Please reproduce exactly the line that carries "disaster recovery scenarios." and all remaining lines through the last line of the data, and write nothing else.

+++ AVAILABLE DATA

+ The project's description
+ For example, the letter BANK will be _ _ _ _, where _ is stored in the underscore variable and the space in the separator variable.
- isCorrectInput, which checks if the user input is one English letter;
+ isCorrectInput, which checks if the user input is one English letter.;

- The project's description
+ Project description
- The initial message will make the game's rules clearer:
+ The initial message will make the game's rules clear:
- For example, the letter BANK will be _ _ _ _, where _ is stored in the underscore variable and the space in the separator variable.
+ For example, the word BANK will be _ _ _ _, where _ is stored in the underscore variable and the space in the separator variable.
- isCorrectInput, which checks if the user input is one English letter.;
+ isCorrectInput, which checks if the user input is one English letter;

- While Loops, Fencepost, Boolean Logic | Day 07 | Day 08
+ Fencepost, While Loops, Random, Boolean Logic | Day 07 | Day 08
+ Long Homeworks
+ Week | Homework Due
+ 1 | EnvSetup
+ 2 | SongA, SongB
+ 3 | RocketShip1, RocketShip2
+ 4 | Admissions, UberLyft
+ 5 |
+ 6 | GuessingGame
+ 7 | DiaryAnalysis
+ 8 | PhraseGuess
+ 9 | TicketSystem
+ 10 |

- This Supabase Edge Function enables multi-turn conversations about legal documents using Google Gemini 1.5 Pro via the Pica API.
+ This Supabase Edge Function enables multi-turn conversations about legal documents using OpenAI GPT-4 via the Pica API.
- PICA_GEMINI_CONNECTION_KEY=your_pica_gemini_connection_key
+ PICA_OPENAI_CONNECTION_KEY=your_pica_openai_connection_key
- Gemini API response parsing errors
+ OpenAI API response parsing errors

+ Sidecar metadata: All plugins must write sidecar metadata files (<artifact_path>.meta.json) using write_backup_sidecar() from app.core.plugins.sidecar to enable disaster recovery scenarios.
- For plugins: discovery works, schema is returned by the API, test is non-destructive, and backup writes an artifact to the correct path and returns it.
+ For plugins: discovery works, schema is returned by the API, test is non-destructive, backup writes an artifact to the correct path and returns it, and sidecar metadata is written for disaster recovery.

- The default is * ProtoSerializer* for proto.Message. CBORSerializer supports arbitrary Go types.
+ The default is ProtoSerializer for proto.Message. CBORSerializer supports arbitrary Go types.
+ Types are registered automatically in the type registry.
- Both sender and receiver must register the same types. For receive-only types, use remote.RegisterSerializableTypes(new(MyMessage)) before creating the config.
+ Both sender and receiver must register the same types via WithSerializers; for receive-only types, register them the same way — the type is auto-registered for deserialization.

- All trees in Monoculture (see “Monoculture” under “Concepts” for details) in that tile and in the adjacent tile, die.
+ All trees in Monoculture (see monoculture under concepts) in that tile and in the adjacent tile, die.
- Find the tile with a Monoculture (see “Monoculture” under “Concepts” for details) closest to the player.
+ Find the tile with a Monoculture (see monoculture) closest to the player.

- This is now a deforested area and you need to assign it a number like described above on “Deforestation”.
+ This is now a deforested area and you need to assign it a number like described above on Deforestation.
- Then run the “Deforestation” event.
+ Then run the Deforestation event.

++++++

→ **ANSWER SECTION**:
+ Sidecar metadata: All plugins must write sidecar metadata files (<artifact_path>.meta.json) using write_backup_sidecar() from app.core.plugins.sidecar to enable disaster recovery scenarios.
- For plugins: discovery works, schema is returned by the API, test is non-destructive, and backup writes an artifact to the correct path and returns it.
+ For plugins: discovery works, schema is returned by the API, test is non-destructive, backup writes an artifact to the correct path and returns it, and sidecar metadata is written for disaster recovery.

- The default is * ProtoSerializer* for proto.Message. CBORSerializer supports arbitrary Go types.
+ The default is ProtoSerializer for proto.Message. CBORSerializer supports arbitrary Go types.
+ Types are registered automatically in the type registry.
- Both sender and receiver must register the same types. For receive-only types, use remote.RegisterSerializableTypes(new(MyMessage)) before creating the config.
+ Both sender and receiver must register the same types via WithSerializers; for receive-only types, register them the same way — the type is auto-registered for deserialization.

- All trees in Monoculture (see “Monoculture” under “Concepts” for details) in that tile and in the adjacent tile, die.
+ All trees in Monoculture (see monoculture under concepts) in that tile and in the adjacent tile, die.
- Find the tile with a Monoculture (see “Monoculture” under “Concepts” for details) closest to the player.
+ Find the tile with a Monoculture (see monoculture) closest to the player.

- This is now a deforested area and you need to assign it a number like described above on “Deforestation”.
+ This is now a deforested area and you need to assign it a number like described above on Deforestation.
- Then run the “Deforestation” event.
+ Then run the Deforestation event.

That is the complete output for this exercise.